Le prince fit savoir son désir de faire d’elle son épouse mais le roi et la reine bien que reconnaissants, voyaient d’un mauvais œil que leur fils épouse une créature des mers. Néanmoins, ils finirent par consentir au mariage à condition que la jeune fille ne reprenne plus jamais la forme de sirène et qu’elle ne retourne plus jamais dans les eaux. Lorsque le prince fit part de cette condition à la sirène, par amour, elle l’accepta. Elle l’épousa le prince et lui promit de rester avec lui tous les jours de sa vie. et effectivement, elle ne retourna plus jamais dans les eaux.
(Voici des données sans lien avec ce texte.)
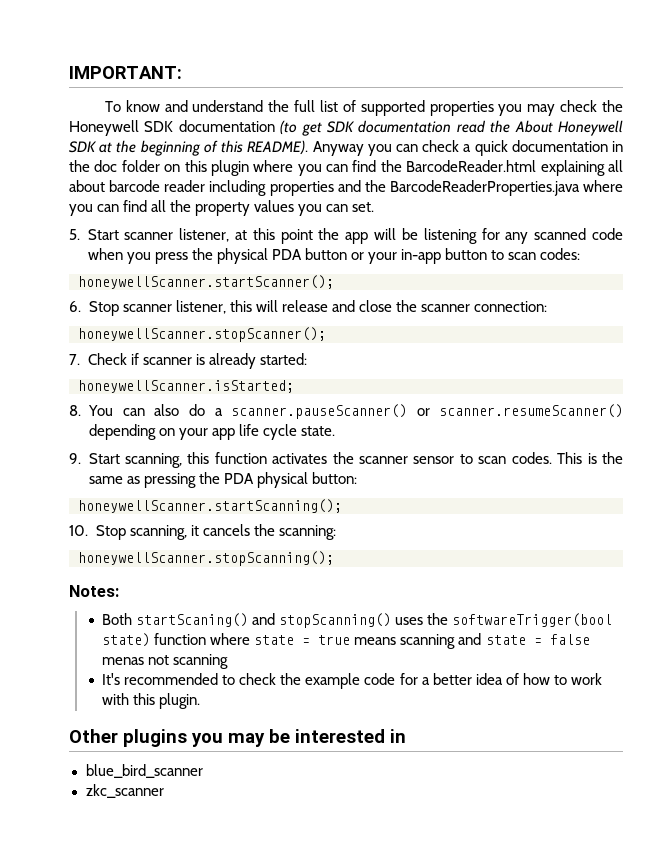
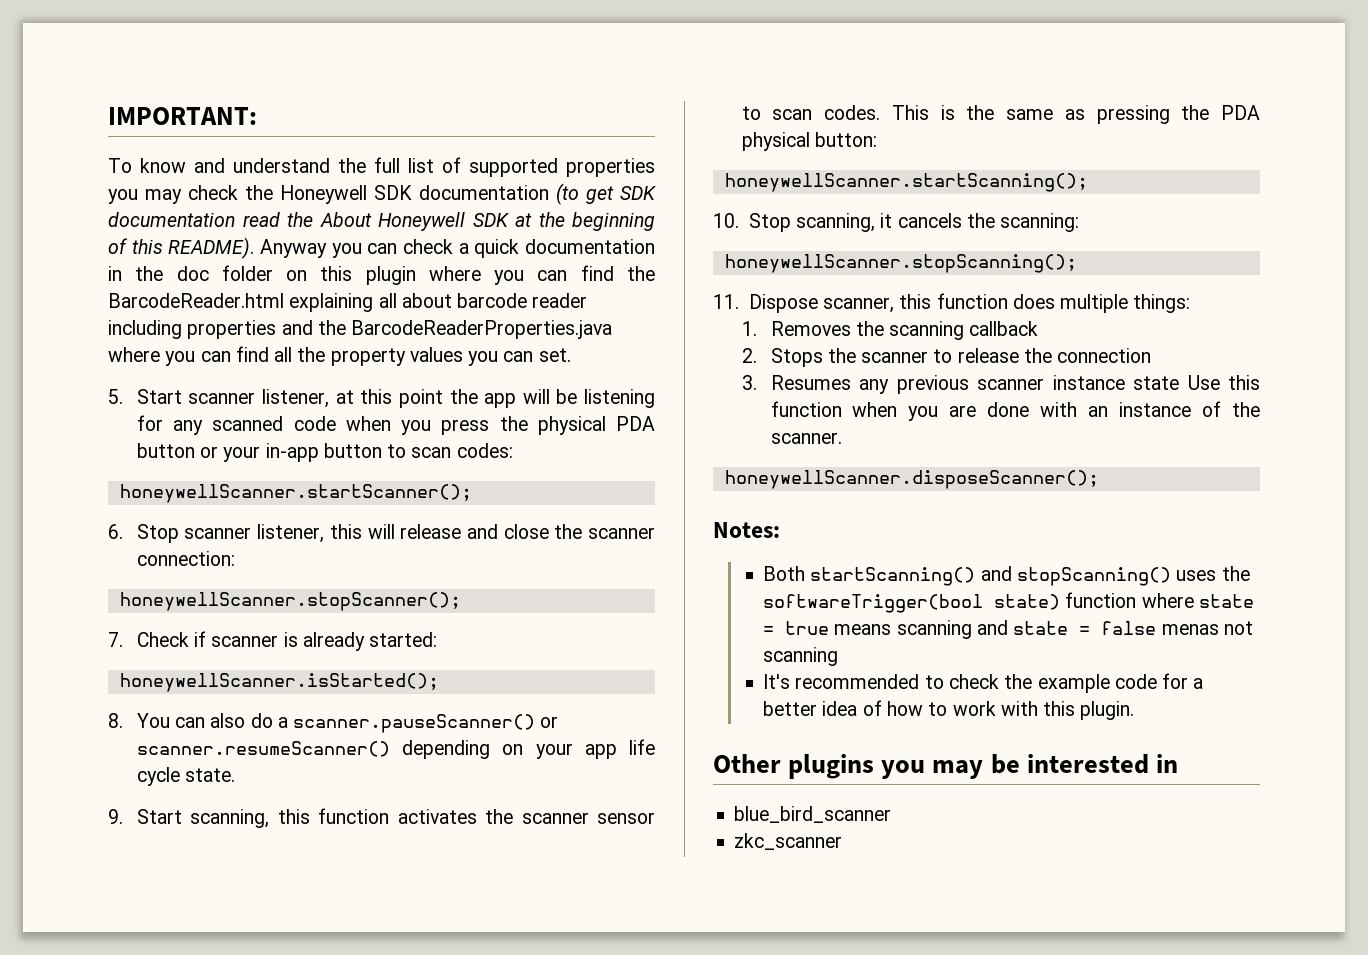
- honeywellScanner.isStarted;
+ honeywellScanner.isStarted();
+ 11. Dispose scanner, this function does multiple things:
+ 1. Removes the scanning callback
+ 2. Stops the scanner to release the connection
+ 3. Resumes any previous scanner instance state Use this function when you are done with an instance of the scanner.
+ honeywellScanner.disposeScanner();
- Both startScaning() and stopScanning() uses the softwareTrigger(bool state) function where state = true means scanning and state = false menas not scanning
+ Both startScanning() and stopScanning() uses the softwareTrigger(bool state) function where state = true means scanning and state = false menas not scanning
Attristée par la perte de sa fille unique, la reine des eaux décréta donc qu’aucune sirène ne prendrait plus forme humaine, mais qu’elles pouvaient visiter la terre sous la forme d’arcs-en-ciel qui malgré leur beauté, ne pouvaient être retenues par les hommes.
Lorsque vous aurez la chance de contempler un arc-en-ciel, il pourrait bien s’agir d’une sirène de passage dans notre monde.